When KraneShares CSI China (KWEB) closed at $24, down by 9.88% last Friday, it fell to levels not seen since before 2014. Multiple events sent the Chinese ETF lower.

KWEB, which has a 12% weighting in Tencent (TCEHY), Alibaba (BABA) at 10.37%, JD.com (JD) at 8%, and 8% in Baidu is down on renewed fears of delisting risks. The Securities and Exchange Commission listed hundreds of China-based companies that face delisting by 2024. The companies are stuck between China’s regulatory rules and SEC rules. China is protecting customer data and does not want foreign firms to have access to it or financial information.
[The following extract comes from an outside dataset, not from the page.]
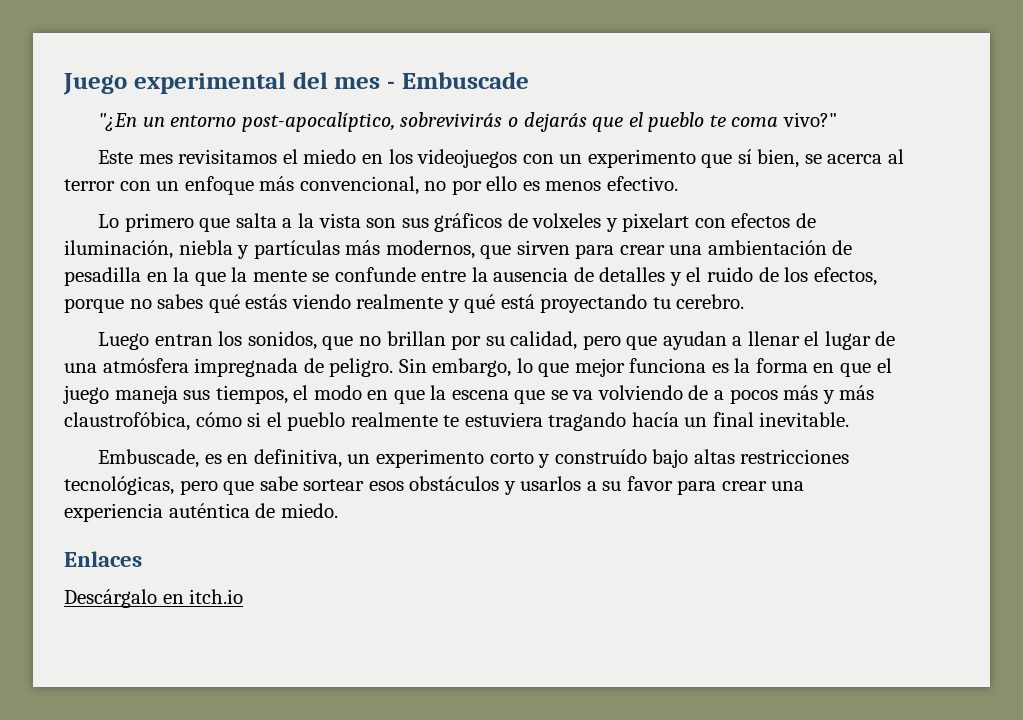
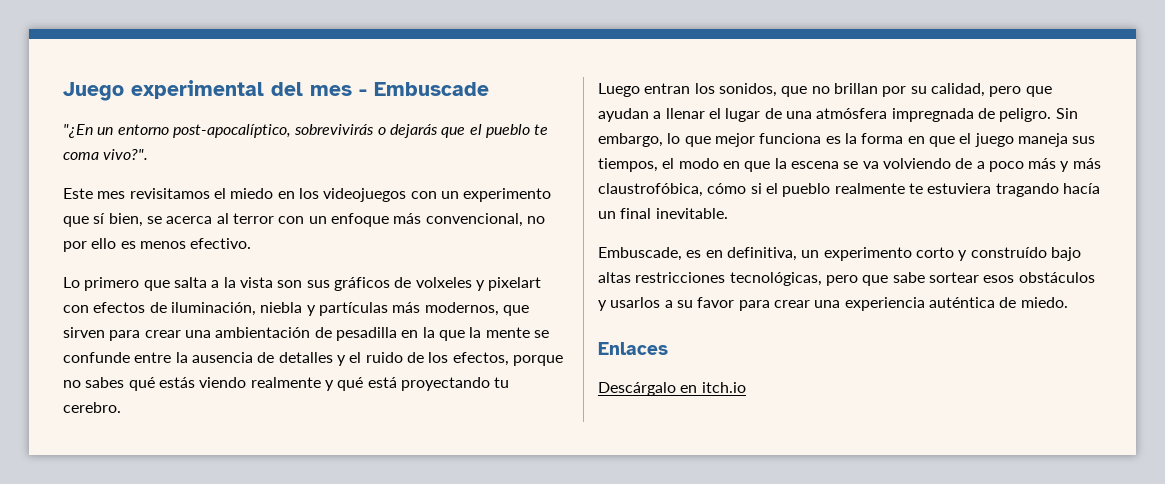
[782,112,837,127] vivo?" -> [103,149,149,160] vivo?".
[514,390,546,404] que -> (839, 165) none
[729,389,778,404] pocos -> [988,161,1024,172] poco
The SEC requires that any company listed on the exchange must be allowed to audit its financial statements.

The SEC’s more stringent rules are meant to protect investors. China-based companies cannot continue their listing. Already, companies like Alibaba, Li Auto, XPeng, and more recently Nio listed their shares on the Hong Kong exchange. Fearless investors may buy Chinese companies now. Upon delisting, they may continue to invest in them by holding them on the Hong Kong exchange.

Luckin Coffee, which created false sales transactions from April 2019 to January 2020, was delisted when authorities accused it of fraud. The company eventually paid a $180 million fine with the SEC. Luckin stock eventually recovered.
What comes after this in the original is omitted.